The use of molecular markers for direct imaging may help to detect PCa, micro-metastases and PCa precursor lesions at an early stage. Non-invasive imaging techniques that identify areas of tissue hypoxia have been described using magnetic resonance imaging or radio-labelled 2-nitro-imidazoles with positron emission tomography (PET). The ability to label areas of hypoxia or molecular change may offer potential therapeutic applications. Labelled agents could be used in conjunction with an appropriate sensitizing drug and precision intensity-modulated radiotherapy to guide treatment 35. Molecular imaging has also been used to improve PCa staging. Currently, HSV1-tk is the most common reporter gene used with PET; it has also been used in antiviral suicide gene therapy 22, 39. Other markers include the sodium iodide symporter (NIS). Overall, molecular imaging may help to aid disease staging, guide treatment and offer the additional potential for monitoring therapeutic outcomes 22.

Chemoprevention

Targeting and modulating molecular markers identified in PCa precursor lesions, such as prostatic intraepithelial neoplasia (PIN) and proliferative inflammatory atrophy (PIA), offer the potential for chemoprevention, along with the ability to monitor the outcomes. Current research has focused on the modulation of serum hormones with 5-α-reductase inhibitors (PCPT and REDUCE trials) 40, 41. PIN has been used as a biomarker for chemoprevention with Toremifene, a selective oestrogen receptor modulator. This trial examined 514 men with HGPIN, in whom use of toremifene resulted in a 48% reduction of PCa incidence at 12 months, compared with placebo treatment (P = 0.05) 42. Synthetic retinoids such as N-(4-hydroxyphenyl)-retinamide (4-HPR) have also been used in animal models to demonstrate a reversal of the tumour's malignant characteristics and a decreased PCa incidence. However, a subsequent phase II study reported an increase in PCa incidence and was stopped 42.

Prostate cancer vaccines

Gene vaccines based on identified markers have been used in clinical trials. The PROSTVAC vaccine takes advantage of a genetically engineered, recombinant vaccinia virus that expresses the prostate-specific antigen (PSA) gene. Several early studies have shown PROSTVAC to be safe and well tolerated, leading to stable disease in patients for up to 19 months. Phase II and III (PARADIGM) studies are currently underway 10. Prostate specific cell antigen (PSCA)-based vaccines have been under trial in a Pca-prone, transgenic-adenocarcinoma-mouse-prostate (TRAMP) mice model having PIN. PSCA-vaccinated TRAMP mice showed a 90% survival rate at 12 months compared with 0% in the control mice 43.

Gene therapy

A number of gene-modulation strategies exist, including the use of DNA/RNA vectors, antisense oligonucleotides, suicide/pro-apoptotic/anti-angiogenic genes and corrective gene therapy 9, 10, 22.

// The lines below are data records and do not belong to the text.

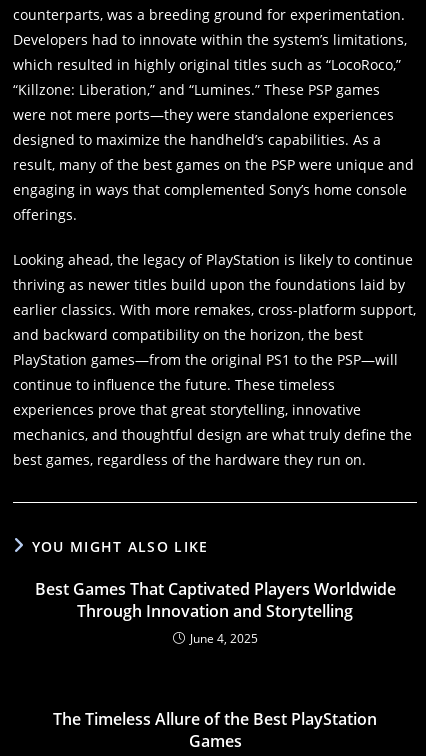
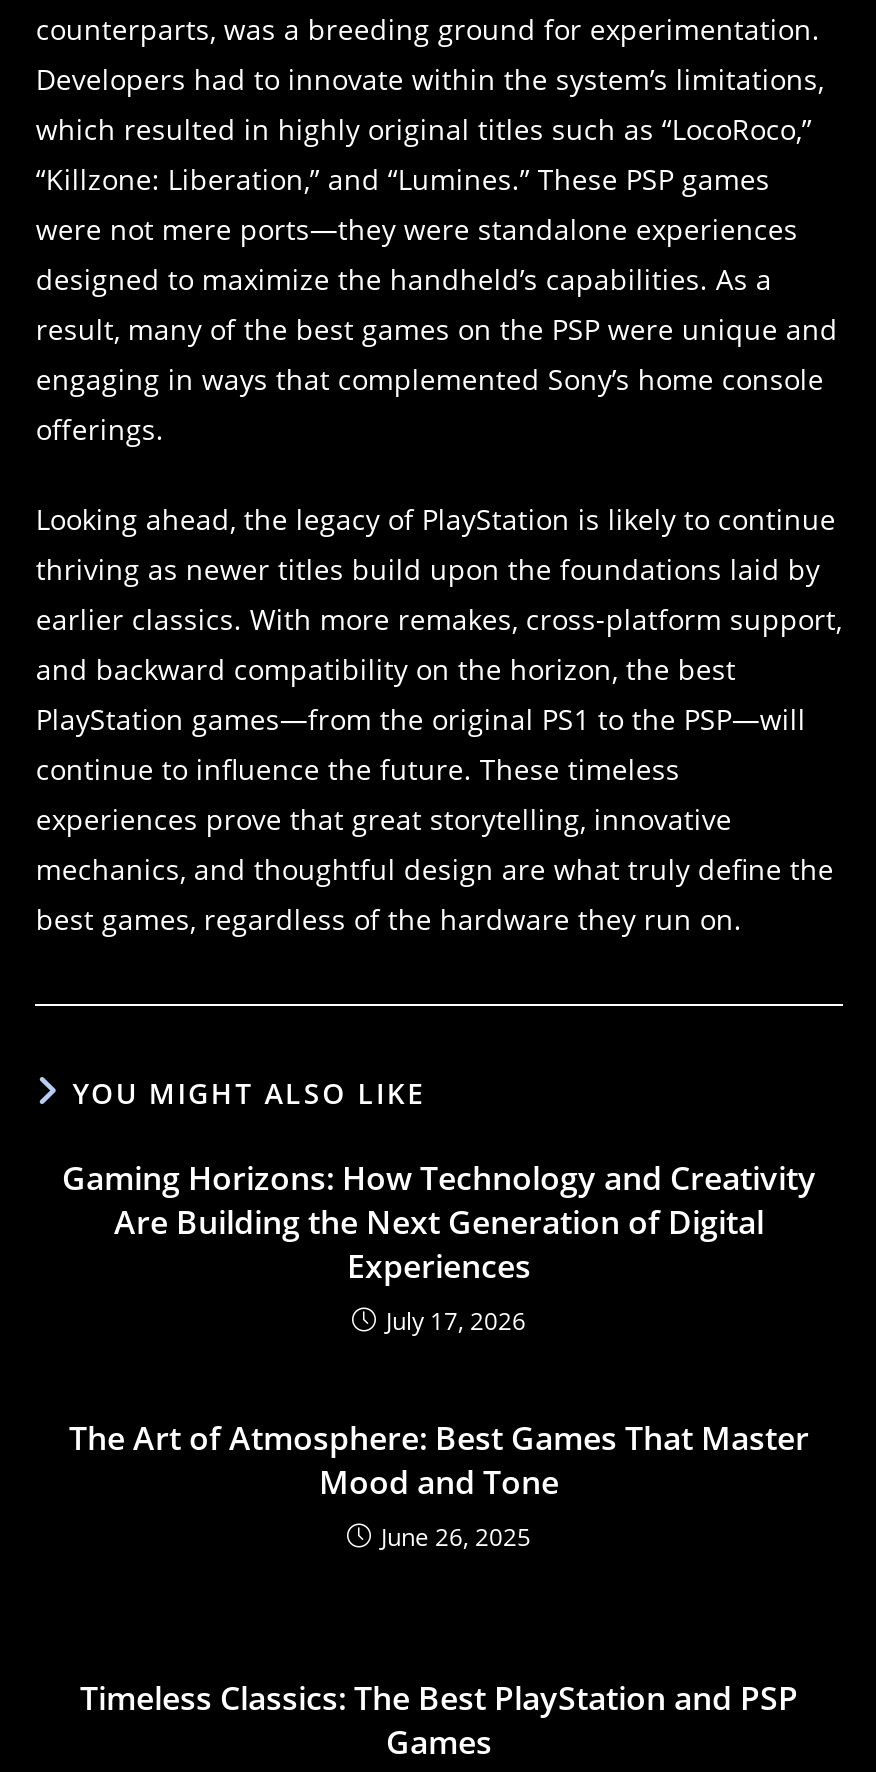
- Best Games That Captivated Players Worldwide
- Through Innovation and Storytelling
- June 4, 2025
+ Gaming Horizons: How Technology and Creativity
+ Are Building the Next Generation of Digital
+ Experiences
+ July 17, 2026
+ The Art of Atmosphere: Best Games That Master
+ Mood and Tone
+ June 26, 2025

- The Timeless Allure of the Best PlayStation
+ Timeless Classics: The Best PlayStation and PSP
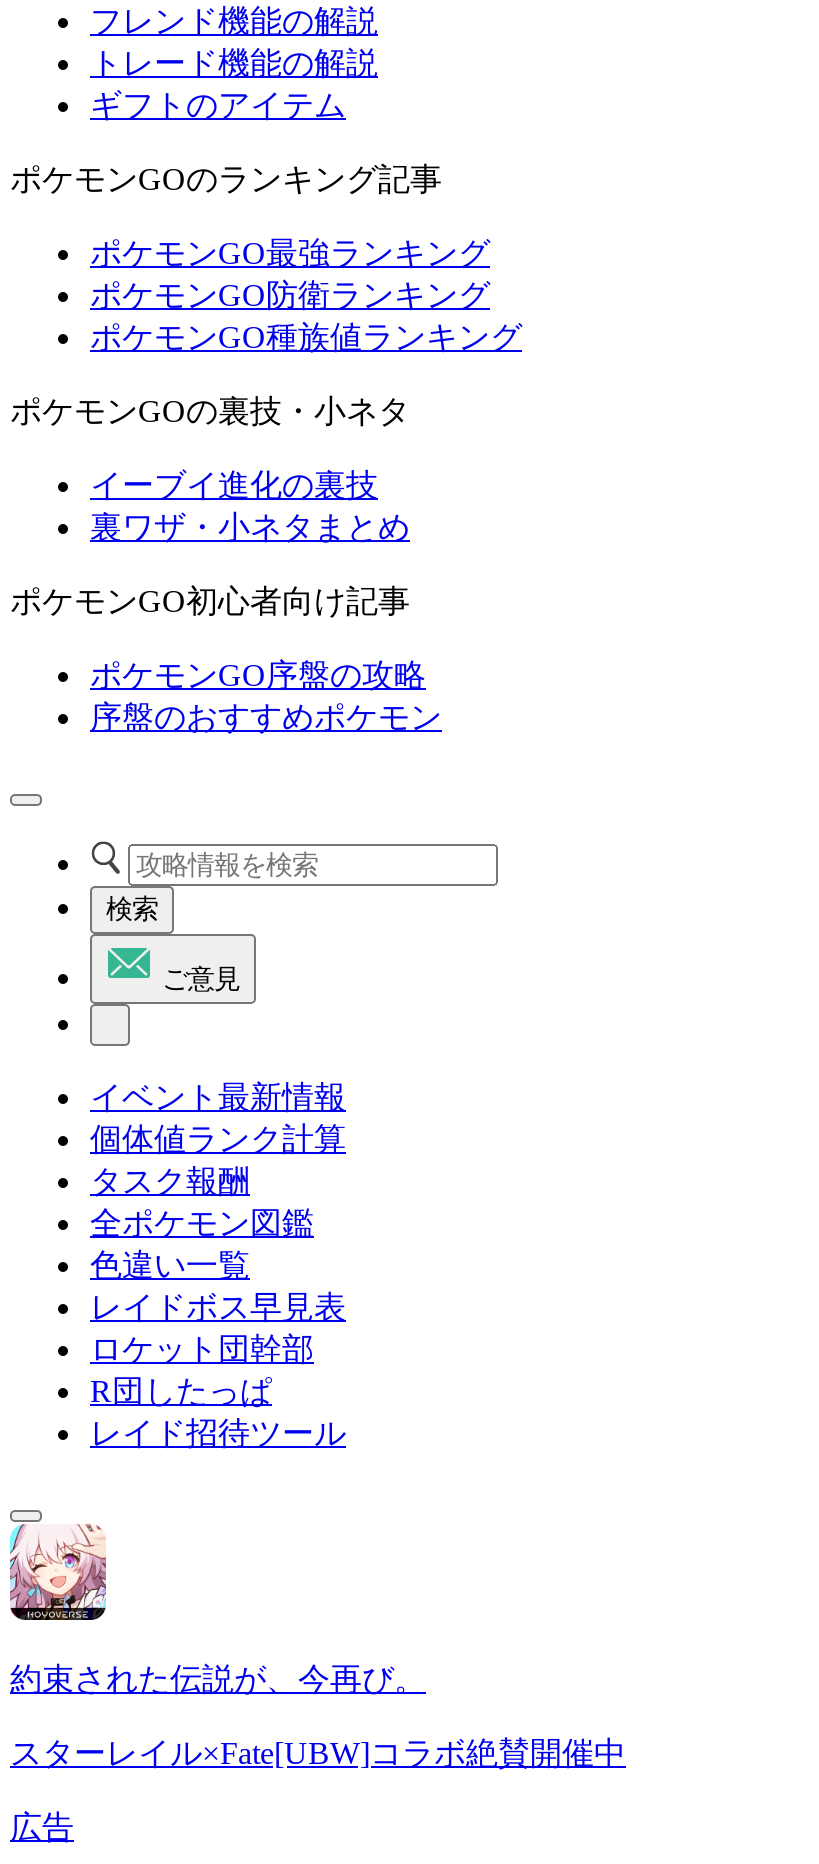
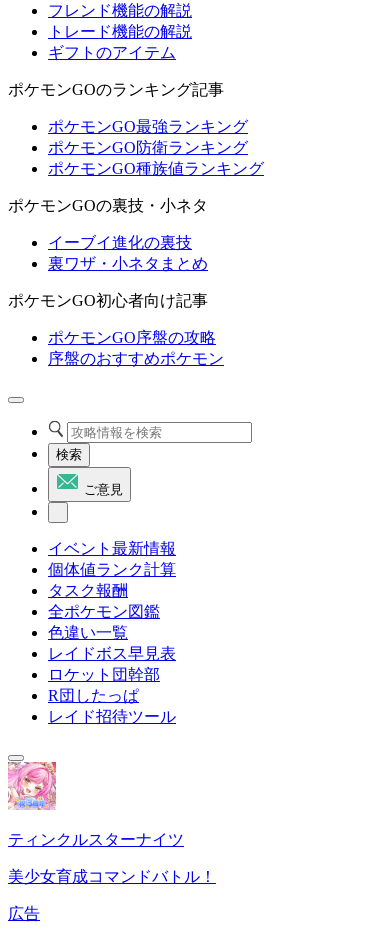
- [image]
- 約束された伝説が、今再び。
+ [image]
+ ティンクルスターナイツ

- スターレイル×Fate[UBW]コラボ絶賛開催中
+ 美少女育成コマンドバトル！
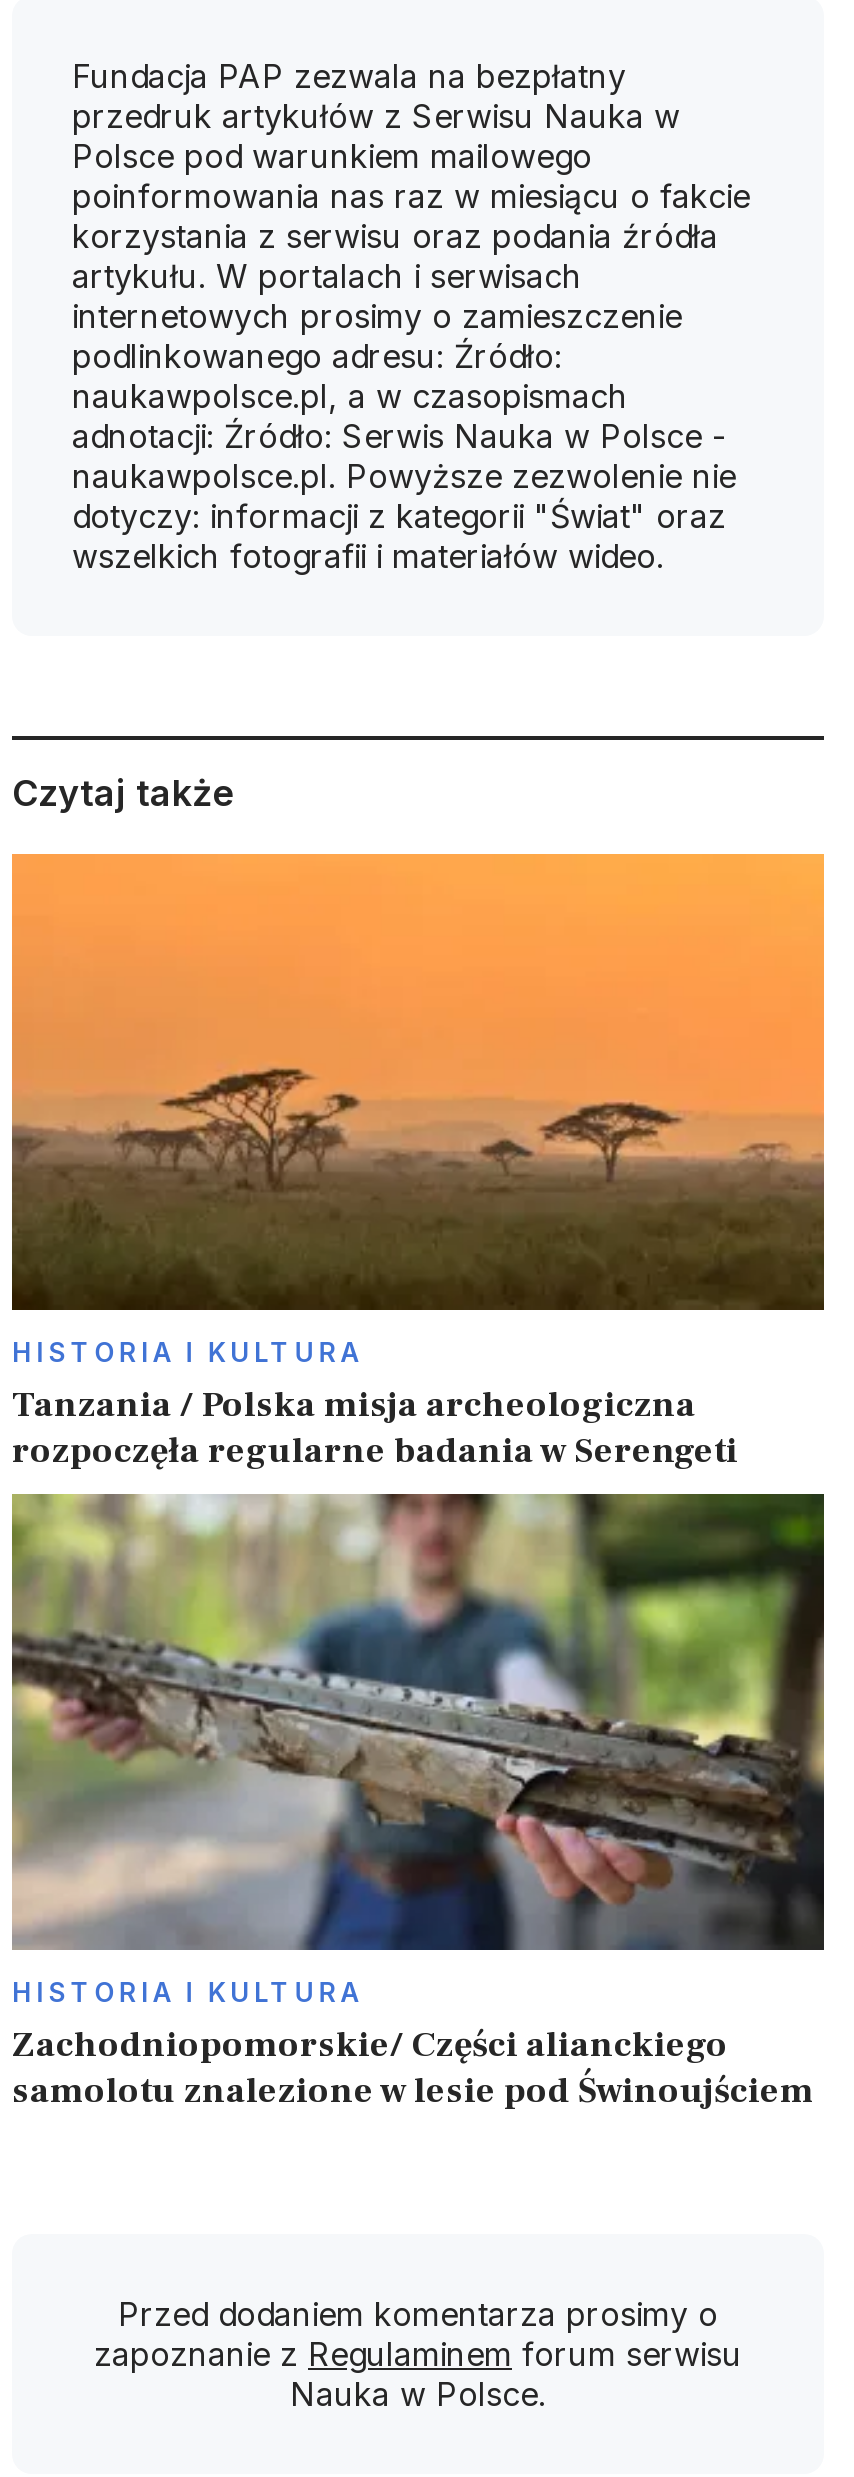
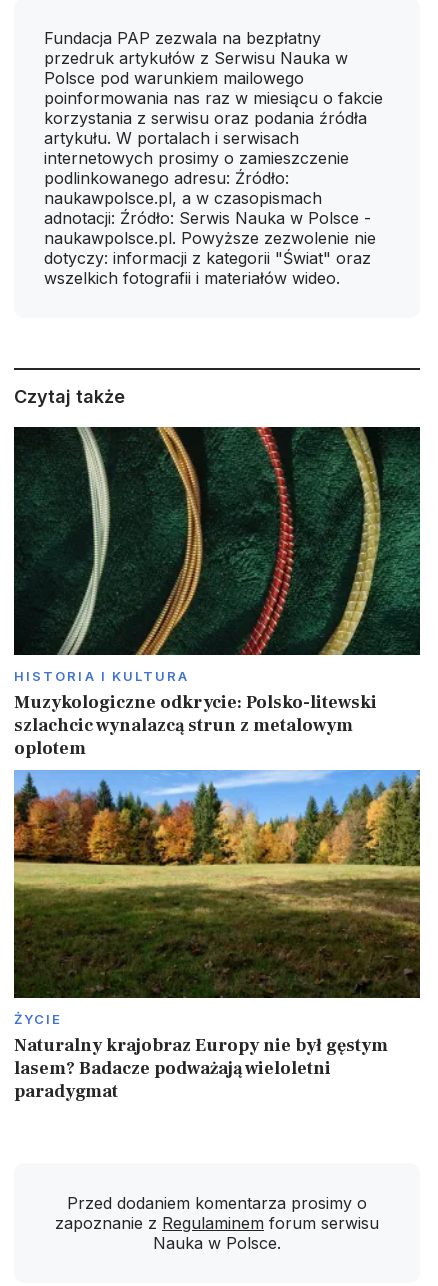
- [image]
- Tanzania / Polska misja archeologiczna
- rozpoczęła regularne badania w Serengeti
+ [image]
+ Muzykologiczne odkrycie: Polsko-litewski
+ szlachcic wynalazcą strun z metalowym
+ oplotem

- [image]
- HISTORIA I KULTURA
- Zachodniopomorskie/ Części alianckiego
- samolotu znalezione w lesie pod Świnoujściem
+ [image]
+ ŻYCIE
+ Naturalny krajobraz Europy nie był gęstym
+ lasem? Badacze podważają wieloletni
+ paradygmat
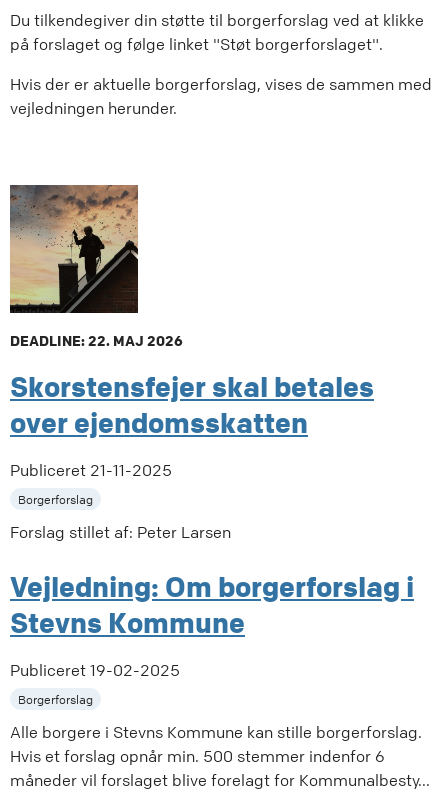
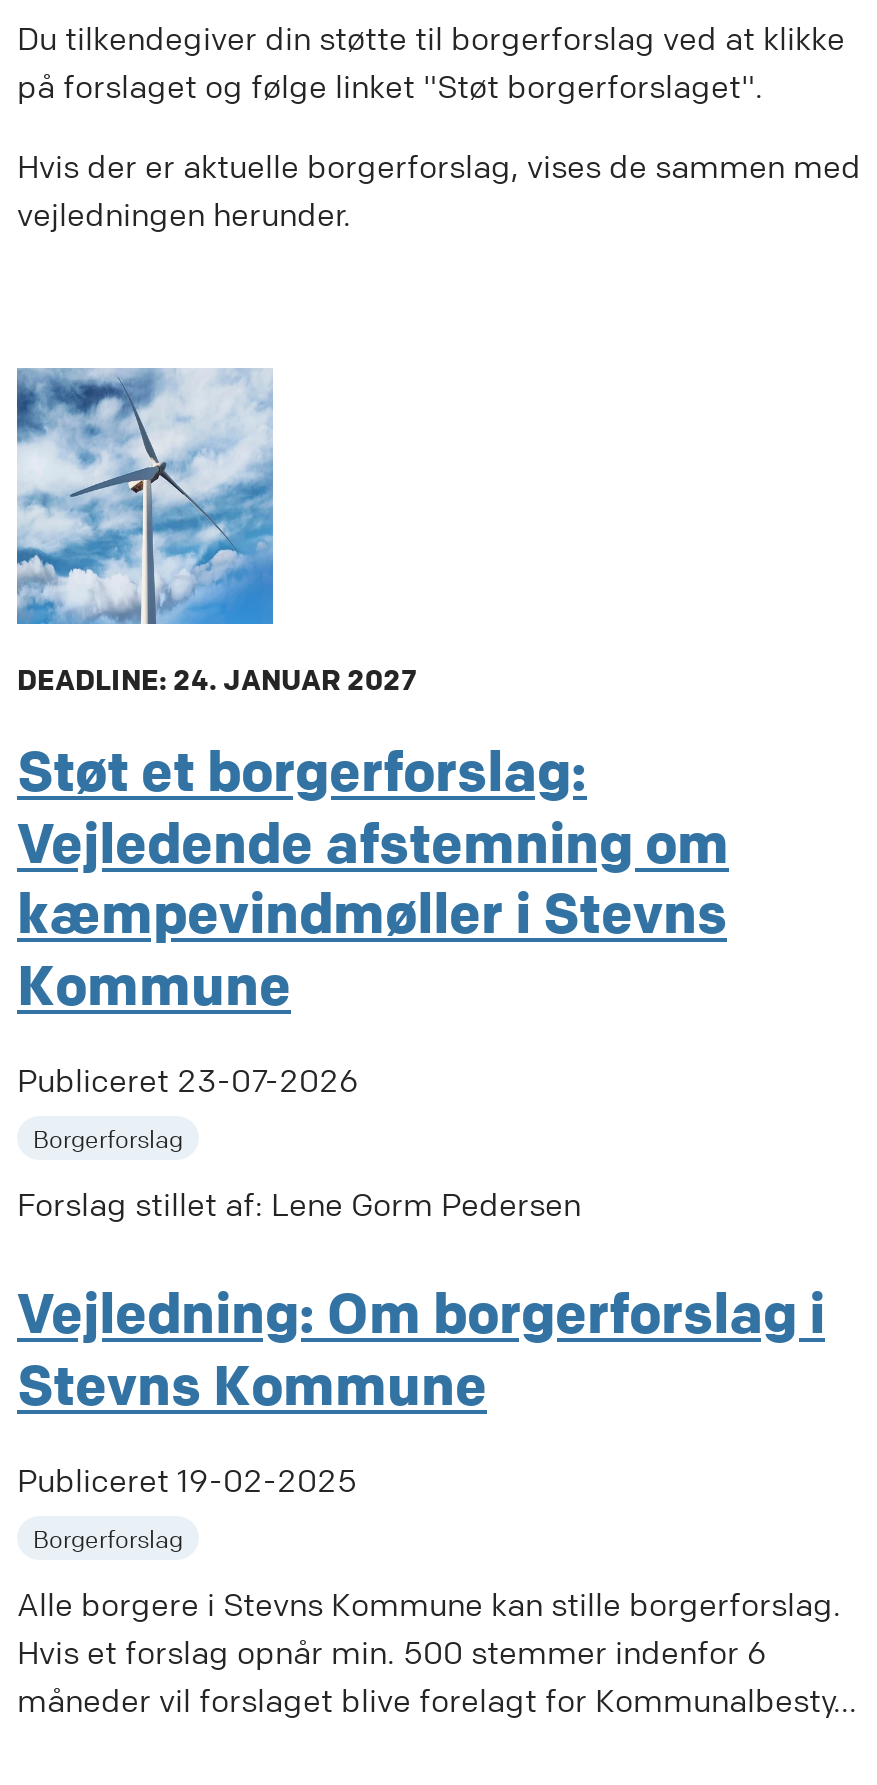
- [image]
+ [image]

- DEADLINE: 22. MAJ 2026
+ DEADLINE: 24. JANUAR 2027

- Skorstensfejer skal betales
- over ejendomsskatten
+ Støt et borgerforslag:
+ Vejledende afstemning om
+ kæmpevindmøller i Stevns
+ Kommune

- Publiceret 21-11-2025
+ Publiceret 23-07-2026

- Forslag stillet af: Peter Larsen
+ Forslag stillet af: Lene Gorm Pedersen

DNA vectors can be transferred to a cell using an adenovirus (Ad), which transduces target cells efficiently even during cellular quiescence. However, the virus carries a low potential for inducing oncogenesis. RNA viral vectors are designed to target specific cells and to be replication deficient; examples include a retrovirus and a lentivirus. However, low transduction rates, dependence on cell division and rapid inactivation by human complement may limit their use in patients 9. Antisense oligonucleotides are nucleic acid sequences considered to bind to oncogenic DNA in a manner that prevents mRNA transcription. This type of therapy has been used for c-MYC and Bcl-2 (Table 1).

Suicide gene therapy involves transduction of a suicide gene, followed by administration of a prodrug. The prodrug is converted to a toxic metabolite that induces tumour cell death by suicide gene-related products. Phase I studies have investigated the use of systemic ganciclovir with a replication-deficient Ad, Ad-HSV-tk (herpes simplex virus type 1 thymidine kinase adenovirus). Results included a low toxicity with > 50% reduction of PSA in some patients 9, 39 and a significantly prolonged median PSA doubling time, increasing from 2.9 to 6.2 months (P = 0.041) 44. Escherichia coli nitroreductase (NTR)/HSP 70 is thought be another promising cytotoxic/immunomodulatory gene 22, 45. Pro-apoptotic Ad vector gene strategies aim to introduce tumour necrosis factor genes into target cells, which could include Fas ligand and tumour necrosis factor-related apoptosis-inducing ligand (TRAIL) 22. Further examples include melanoma differentiation associated gene-7/interlukin-24 (mda-7/IL-24) and the RTVP-1 gene (related to testis-specific, vespid and pathogenesis protein) 22.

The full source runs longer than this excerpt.